Brasilia has to be seen to be believed

The federal capital of Brazil is an exhilarating and insane city, writes Jono Cane

02 August 2017 - 12:13 By Jono Cane
The Metropolitan Cathedral of Nossa Senhora Aparecida in Brasilia.
The Metropolitan Cathedral of Nossa Senhora Aparecida in Brasilia.
Image: Supplied

Brasília is the future city of the past. Like a colony of alien spaceships, its sculptural high-rises sit stubbornly in the wilderness, resisting corrosion by unspeakable heat and humidity.

One of the few built-from-scratch cities, Brazil's ambitious federal capital was laid out in the shape of a condor by some of the world's most important, imaginative and idealistic architects, literally in the middle of nowhere.

In the 1950s Brazilian political elites rejected the fading baroque charm of the old capital city Rio de Janeiro and embraced a mid-20th-century optimism about what could be built with enough money, power and concrete.

Where once goats grazed on guavas and grass, Lúcio Costa, Oscar Niemeyer and Roberto Burle Marx built their utopia - or dystopia, depending on whom you ask. Either way, the city is surely on every archi-junkie's wish list.

Brasília is arranged into two distinct zones; a cornerstone of modern planning, the idea that work should be separated from leisure and dwelling.

The ministerial zone is the most iconic with its brutal, heroic, space-age courts, libraries and embassies.

The residential zone, along the north-south axis, is known for its ''superquadras", massive interlocking apartment buildings that frame strangely intimate gardens, schools and whimsical playgrounds.

The contrasts between the bureaucratic monoliths and the flat parklands, between the governmental power and domestic safety, and between the scale of the superquadras and their gardens are what define the city.

Palacio do Planalto, the president's office, in Brasilia.
Palacio do Planalto, the president's office, in Brasilia.
Image: Supplied

For accommodation, either stay in Brasília Palace, Niemeyer's factory-like hotel on the edge of the man-made lake, or rent an apartment in Lúcio Costa's superquadra block SQS 308 where gargantuan palm trees, parasitic orchids and elephant ears the size of elephants' ears envelop the white concrete high-rises.

Some notes on navigation will be helpful. The first is that basically all government buildings are called Palácio something-or-other. Second, everything in Brasília is straightforwardly numbered, so once you've cracked the code navigation is easy.

For instance, the residential address SQS 308 B means SuperQuadra South No. 308, Block B. And last, Brasília was designed with the idea that everyone would own and drive a car, so walking around is an odd experience.

While there have been attempts to make the city bicycle-friendly, often you will find yourself crossing two six-lane highways on foot. But the city is pretty small and even though you'll be the only pedestrian out in the sun, it is walkable.
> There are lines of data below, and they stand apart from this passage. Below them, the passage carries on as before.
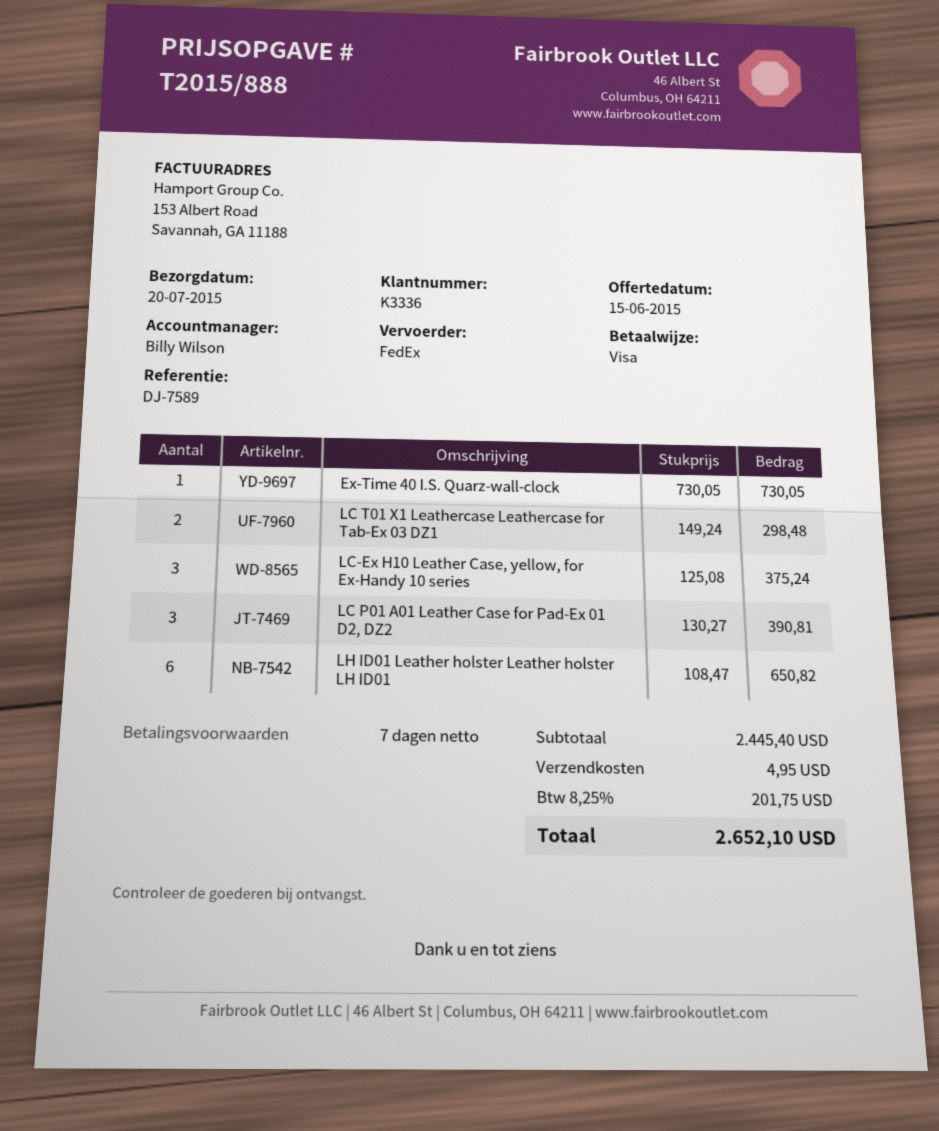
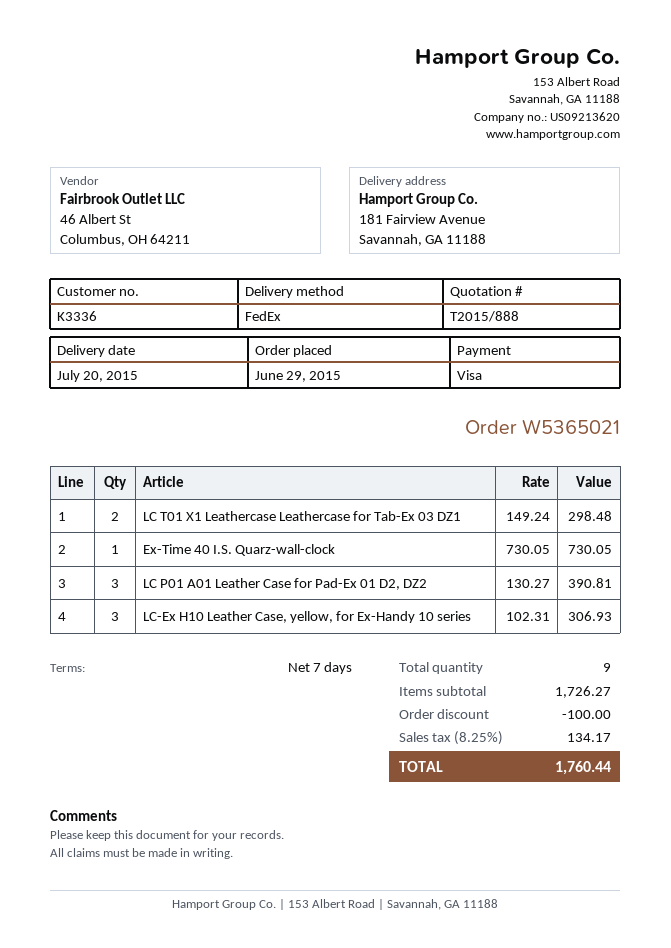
LC-Ex H10 Leather Case, yellow, for Ex-Handy 10 series: 3 x 125.08 = 375.24 -> 3 x 102.31 = 306.93
LH ID01 Leather holster Leather holster LH ID01: 6 x 108.47 = 650.82 -> none
subtotal: 2445.40 -> 1726.27
discount: none -> 100.00
shipping: 4.95 -> none
tax: 8.25% = 201.75 -> 8.25% = 134.17
total: 2652.10 -> 1760.44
The heat is almost unbearable and so all public buildings have been designed with effective and elegant passive cooling systems.

For instance, Palácio Itamaraty (the Ministry of External Relations) is surrounded by water and a tropical garden designed by Roberto Burle Marx, one of the world's most famous landscapers.

In addition to aquatics and flora, Brasília's architects implemented bold brise-soleil, sun-screens that shade the buildings' façades, producing whimsical, constantly-changing patterns.

Santuario Dom Bosco, Brasília.
Santuario Dom Bosco, Brasília.
Image: Supplied

Walking though Brasília is like wandering though an open-air architectural museum where the key lessons of modernist design are on show. But, what's most remarkable about the city is how unorthodox and audacious this kind of modernism is.

The National Museum is a rising moon with space portals, surrounded by a landscape of circular ponds. The Metropolitan Cathedral of Nossa Senhora Aparecida is sunken underground with a stained glass roof that bursts up like an aquifer.

Walking though Brasília is like wandering though an open-air architectural museum where the key lessons of modernist design are on show

The Palácio do Planalto, the president's office, has a death-defying staircase without balustrades. In fact, almost every building has some kind of outrageous swirl of a staircase, ramp or bridge.

There are entire walls of silver tiles, others of blue doves; entirely yellow buildings, gold buildings and a completely blue church, Santuario Dom Bosco.

Brasilia is an exhilarating and insane city. A dysfunctional, impractical, weird, messed-up, amazing and magical explosion of concrete, steel, blue glass, elephant ears, orchids and rainbows.